↓↓↓

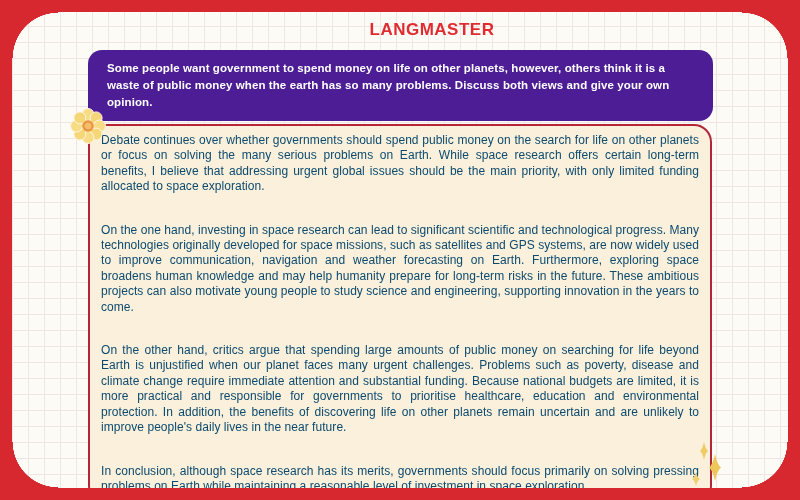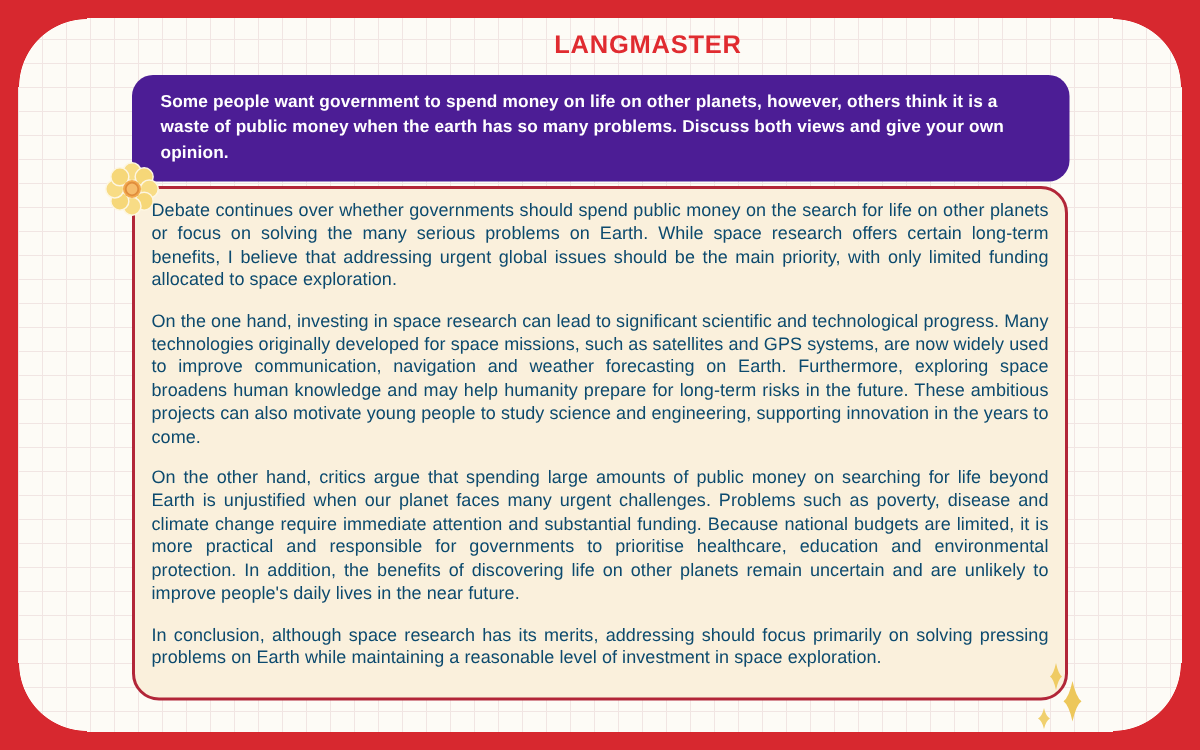--- a/index.html
+++ b/index.html
@@ -48,7 +48,7 @@
     margin:0;color:#0c4a6e;font-size:12px;line-height:15.4px;
     text-align:justify;letter-spacing:.05px;
   }
-  .essay-card p + p{margin-top:12px;}
+  .essay-card p + p{margin-top:28px;}
   
   .flower{position:absolute;left:69px;top:107px;width:38px;height:38px;z-index:4;}
   .sparkles{position:absolute;left:684px;top:441px;width:62px;height:56px;z-index:5;}

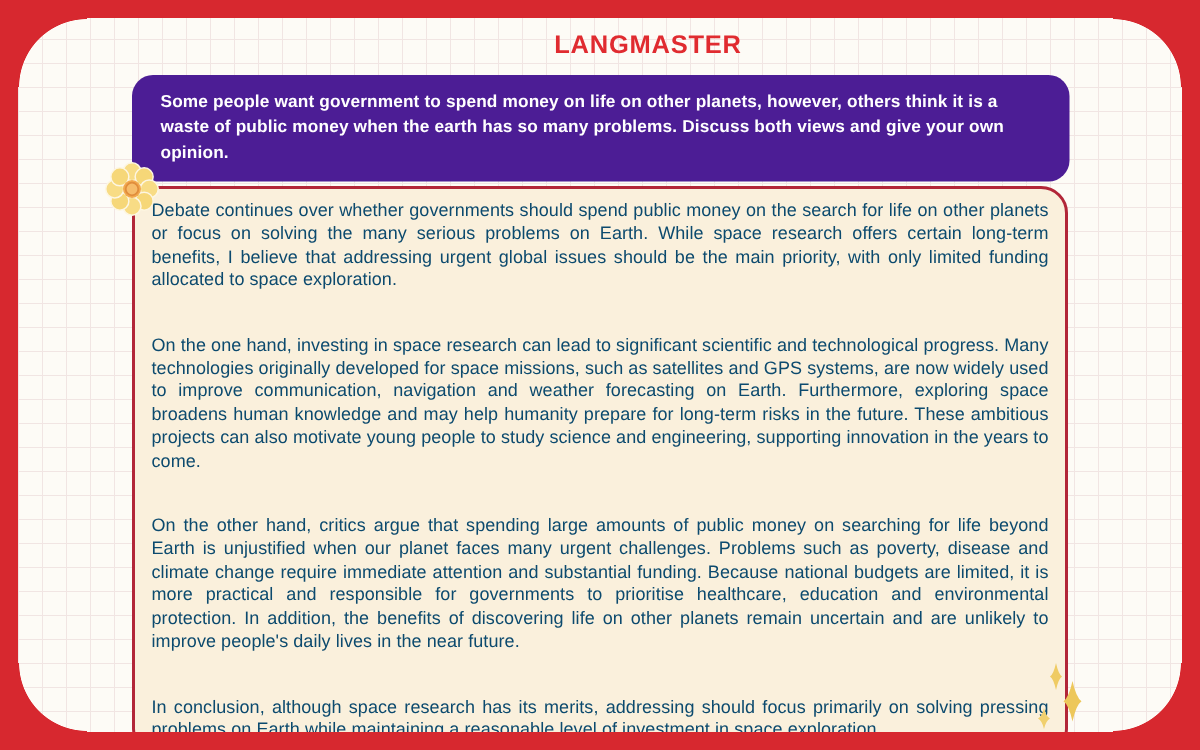--- a/index.html
+++ b/index.html
@@ -75,7 +75,7 @@
   <p>Debate continues over whether governments should spend public money on the search for life on other planets or focus on solving the many serious problems on Earth. While space research offers certain long-term benefits, I believe that addressing urgent global issues should be the main priority, with only limited funding allocated to space exploration.</p>
   <p>On the one hand, investing in space research can lead to significant scientific and technological progress. Many technologies originally developed for space missions, such as satellites and GPS systems, are now widely used to improve communication, navigation and weather forecasting on Earth. Furthermore, exploring space broadens human knowledge and may help humanity prepare for long-term risks in the future. These ambitious projects can also motivate young people to study science and engineering, supporting innovation in the years to come.</p>
   <p>On the other hand, critics argue that spending large amounts of public money on searching for life beyond Earth is unjustified when our planet faces many urgent challenges. Problems such as poverty, disease and climate change require immediate attention and substantial funding. Because national budgets are limited, it is more practical and responsible for governments to prioritise healthcare, education and environmental protection. In addition, the benefits of discovering life on other planets remain uncertain and are unlikely to improve people's daily lives in the near future.</p>
-  <p>In conclusion, although space research has its merits, addressing should focus primarily on solving pressing problems on Earth while maintaining a reasonable level of investment in space exploration.</p>
+  <p>In conclusion, although space research has its merits, governments should focus primarily on solving pressing problems on Earth while maintaining a reasonable level of investment in space exploration.</p>
 </div>
 
 <svg class="flower" viewBox="0 0 38 38" aria-hidden="true">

↑↑↑

> [What you need to do] Using the records above, find and show each line with the string "research".

> [Answer box]
   <p>Debate continues over whether governments should spend public money on the search for life on other planets or focus on solving the many serious problems on Earth. While space research offers certain long-term benefits, I believe that addressing urgent global issues should be the main priority, with only limited funding allocated to space exploration.</p>
   <p>On the one hand, investing in space research can lead to significant scientific and technological progress. Many technologies originally developed for space missions, such as satellites and GPS systems, are now widely used to improve communication, navigation and weather forecasting on Earth. Furthermore, exploring space broadens human knowledge and may help humanity prepare for long-term risks in the future. These ambitious projects can also motivate young people to study science and engineering, supporting innovation in the years to come.</p>
-  <p>In conclusion, although space research has its merits, addressing should focus primarily on solving pressing problems on Earth while maintaining a reasonable level of investment in space exploration.</p>
+  <p>In conclusion, although space research has its merits, governments should focus primarily on solving pressing problems on Earth while maintaining a reasonable level of investment in space exploration.</p>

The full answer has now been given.